ここは野生動物が見逃していたのか、それとも誰も踏み入らなかったのか ─ ─ 。仔細は不明だが、思いがけず豊富な食材にありつけた俺たちは、慎重に斜面を下りた。
「わーい、栗がいっぱいあるー!」
「おい、滑らないよう気をつけろよ」
「わかってるよお!」
俺たちは持っていた籠に、ありったけのイガを拾い入れていく。夢中になっているうちに、気づけば籠はあっという間にいっぱいになっていた。
「今日は栗雑炊だあ!」
「やったねー!」
源と和は収穫の喜びに満ちた様子で、無邪気にはしゃいでいる。
「大助さま、山へ来た甲斐がありましたね」
「うむ、まずは収穫できてよかった」
「お兄ちゃん、この上を登ると沢があるんだよ」
「ん? そうなのか。よく知ってるな」
「えへへ、この山は探検済みだい!」
「よし、案内しろ」
しかし、途中で野分の被害による土砂崩れが見受けられ、斜面が塞がれていた。これ以上進むのは危険なので、沢に向かうのを諦め、反対側の道なき道を進むことにした。
すると、ふと甘い香りが漂ってくる。
「あれは何だ?」
視線の先に、淡紫色の楕円形の果実らしきものが見えた。左右対称に実をつけ、枝から垂れ下がっている。
「あっ、アケビだよ! お兄ちゃん!」
※アケビ(キンポウゲ目アケビ科アケビ属)
つる性の落葉低木の一種。成熟した果実は手のひらほどの大きさになり、乳白色の果肉はすっきりとした甘みを持つ素朴な味わいが特徴。
「ちょうど腹が減ったな。取って食べようか」
「わーい!」
アケビの実はさほど多くなかったため、その場で俺たちだけで味わうことにした。
「うんめー!」
「皮は残しておけよ」
「うん!」
アク抜きをすれば皮まで食べられることを子供たちも知っているようだ。僅かな量だが、残った分は持ち帰って煮炊きすることにした。
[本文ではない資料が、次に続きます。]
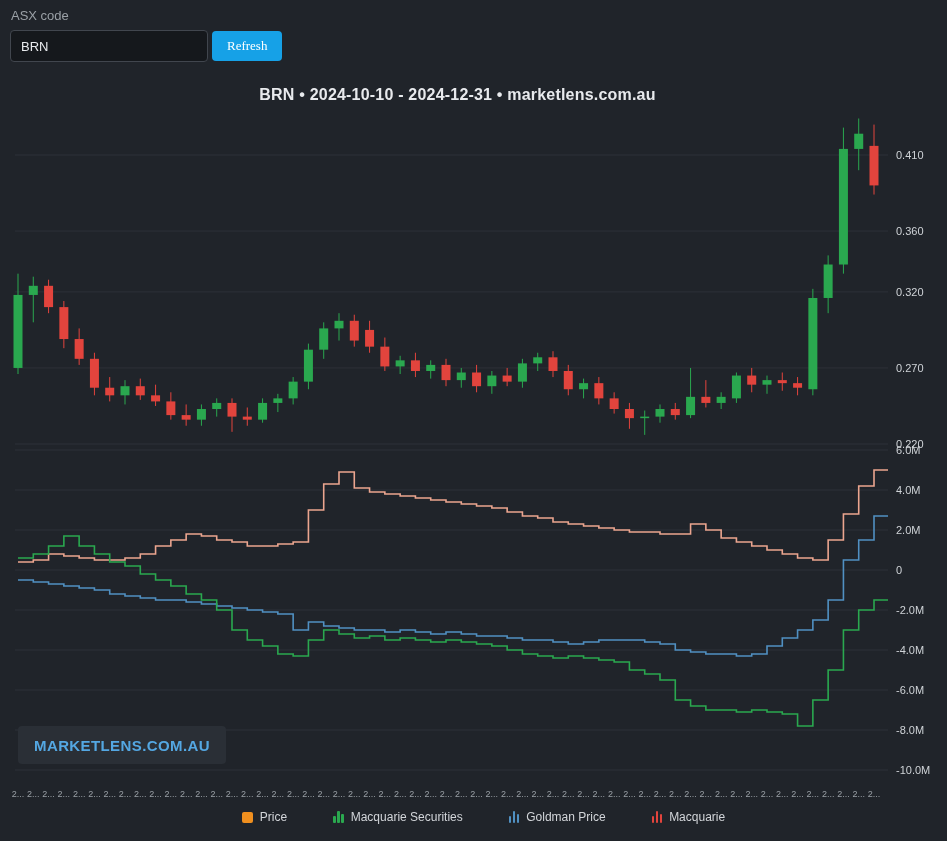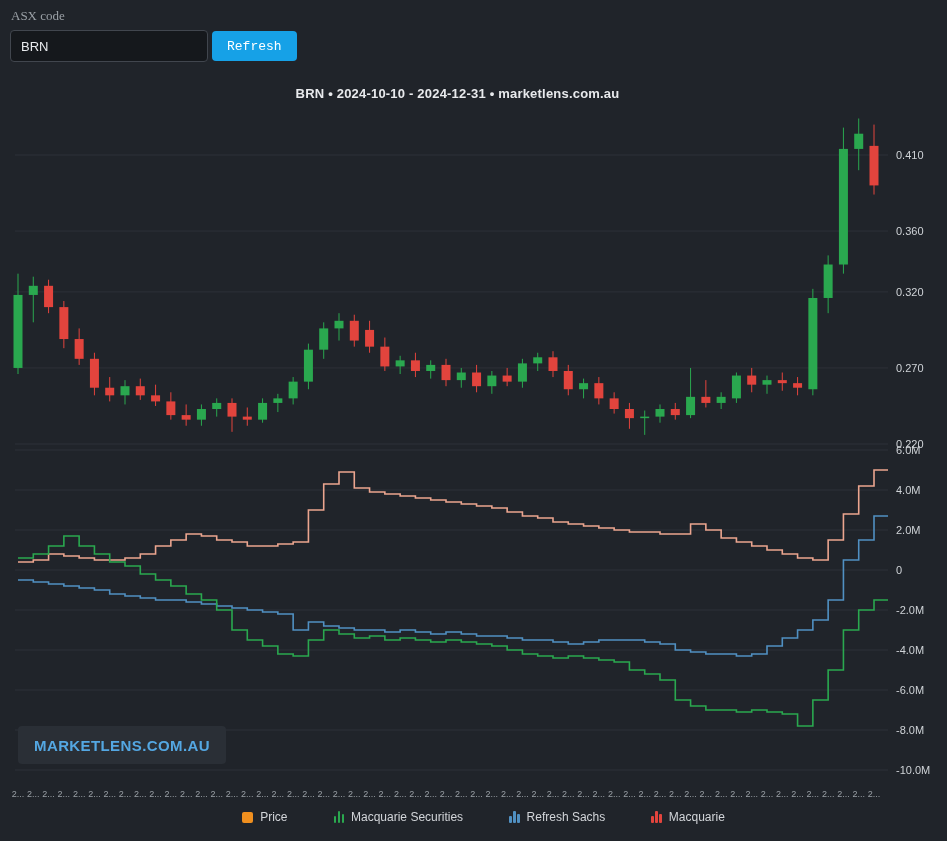--- a/index.html
+++ b/index.html
@@ -15,7 +15,7 @@
     font-family:"Liberation Sans", sans-serif;
     color:var(--text);
   }
-  .asx-label{position:absolute;left:11px;top:8px;font-size:13px;color:var(--muted);font-family:Liberation Serif, serif;}
+  .asx-label{position:absolute;left:11px;top:8px;font-size:13px;color:var(--muted);}
   .asx-input{
     position:absolute;left:10px;top:30px;width:198px;height:32px;box-sizing:border-box;
     background:var(--input-bg);border:1px solid var(--border);border-radius:4px;

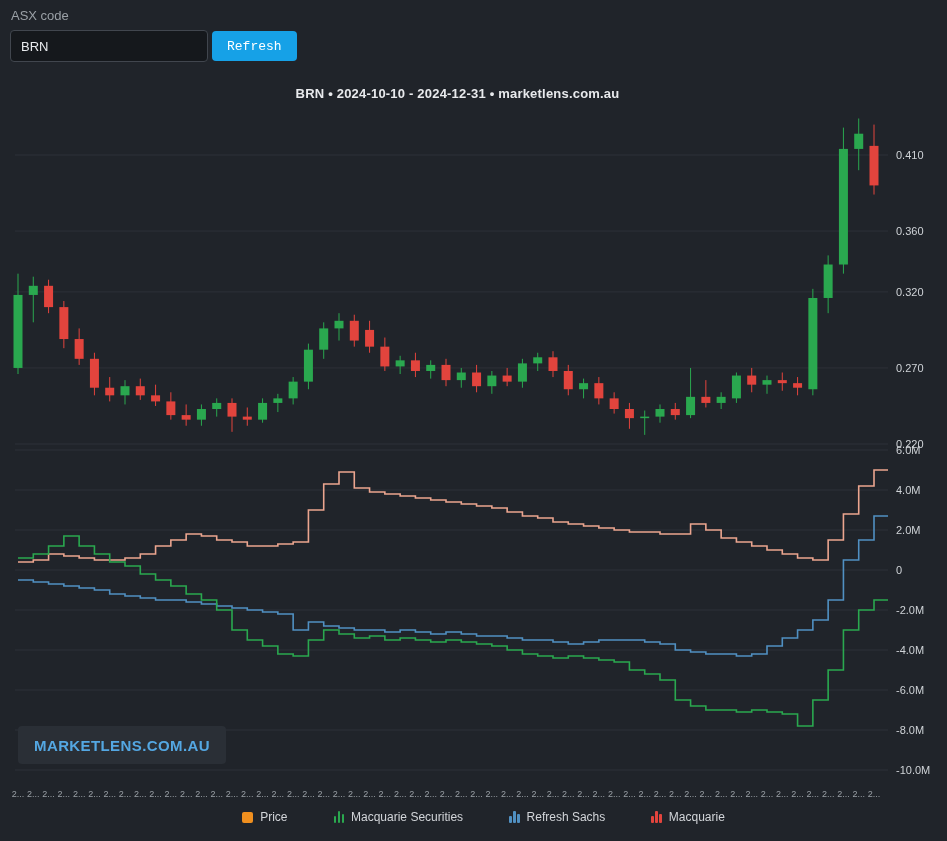--- a/index.html
+++ b/index.html
@@ -25,7 +25,7 @@
   .refresh-btn{
     position:absolute;left:212px;top:31px;height:30px;padding:0 15px;
     background:var(--accent);border:none;border-radius:4px;color:#ffffff;
-    font-size:13px;cursor:pointer;font-family:Liberation Mono, monospace;
+    font-size:13px;cursor:pointer;font-family:Liberation Serif, serif;
   }
   .chart-title{
     position:absolute;left:0;right:60px;top:86px;text-align:center;

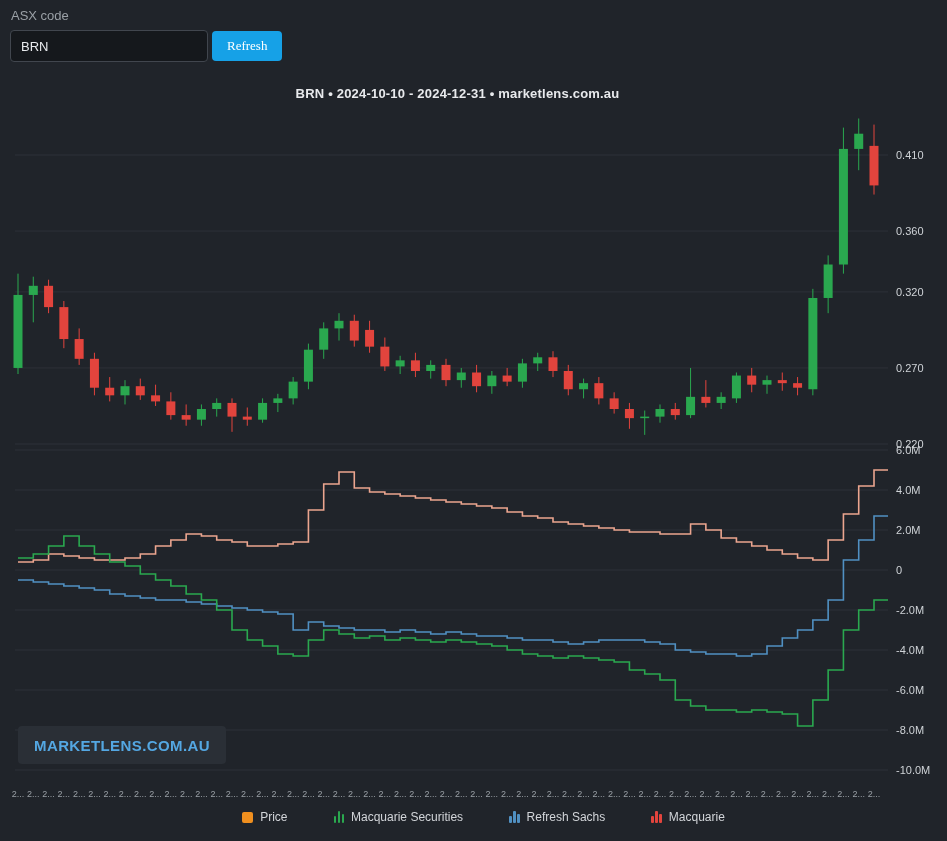--- a/index.html
+++ b/index.html
@@ -29,7 +29,7 @@
   }
   .chart-title{
     position:absolute;left:0;right:60px;top:86px;text-align:center;
-    font-size:13px;font-weight:700;color:var(--text);letter-spacing:.2px;padding-left:28px;
+    font-size:16px;font-weight:700;color:var(--text);letter-spacing:.2px;padding-left:28px;
   }
   svg#chart-svg{position:absolute;left:0;top:0;}
   svg text{font-family:"Liberation Sans", sans-serif;}

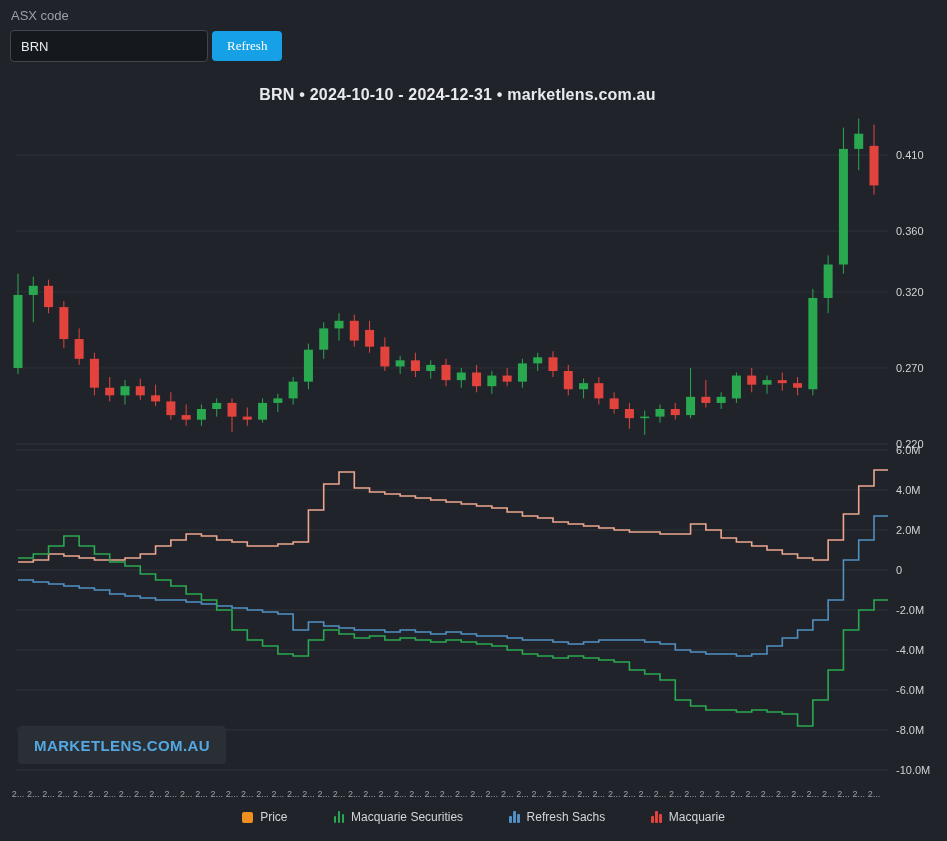--- a/index.html
+++ b/index.html
@@ -290,7 +290,7 @@
         <i></i>
         <i></i>
       </span>
-    <span>Refresh Sachs</span>
+    <span>Goldman Price</span>
   </div>
   <div class="legend-item">
     <span class="bars-icon bars-red">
その後、ヒラタケを見つけて源と和が大興奮しながら採取していたときのことだ。少し移動した先で、麓の畦道を歩く百姓風の男たちが、神田の縄張りに向かっていく姿が木々の隙間から見えた。
「おい、あいつら誰だかわかるか?」
源と和は「さぁ?」という表情で首を横に振る。
「大助さま、見たところ百姓のようですが、山村の領民ではなさそうですよ」
男たちは籠を背負い、カマを手に持ち、ときおり周囲をキョロキョロと警戒しながら足早に進んでいる。どうにも怪しい。
「忠吾郎、源と和を連れて廃城跡へ戻ってくれ」
「は、はい。大助さまは?」
「何者なのか気になる……後を追ってみる」
どの村も野分の被害で食料不足に陥っている。盗っ人が現れてもおかしくはない。
俺は慎重に、奴らの後を追った ─ ─ 。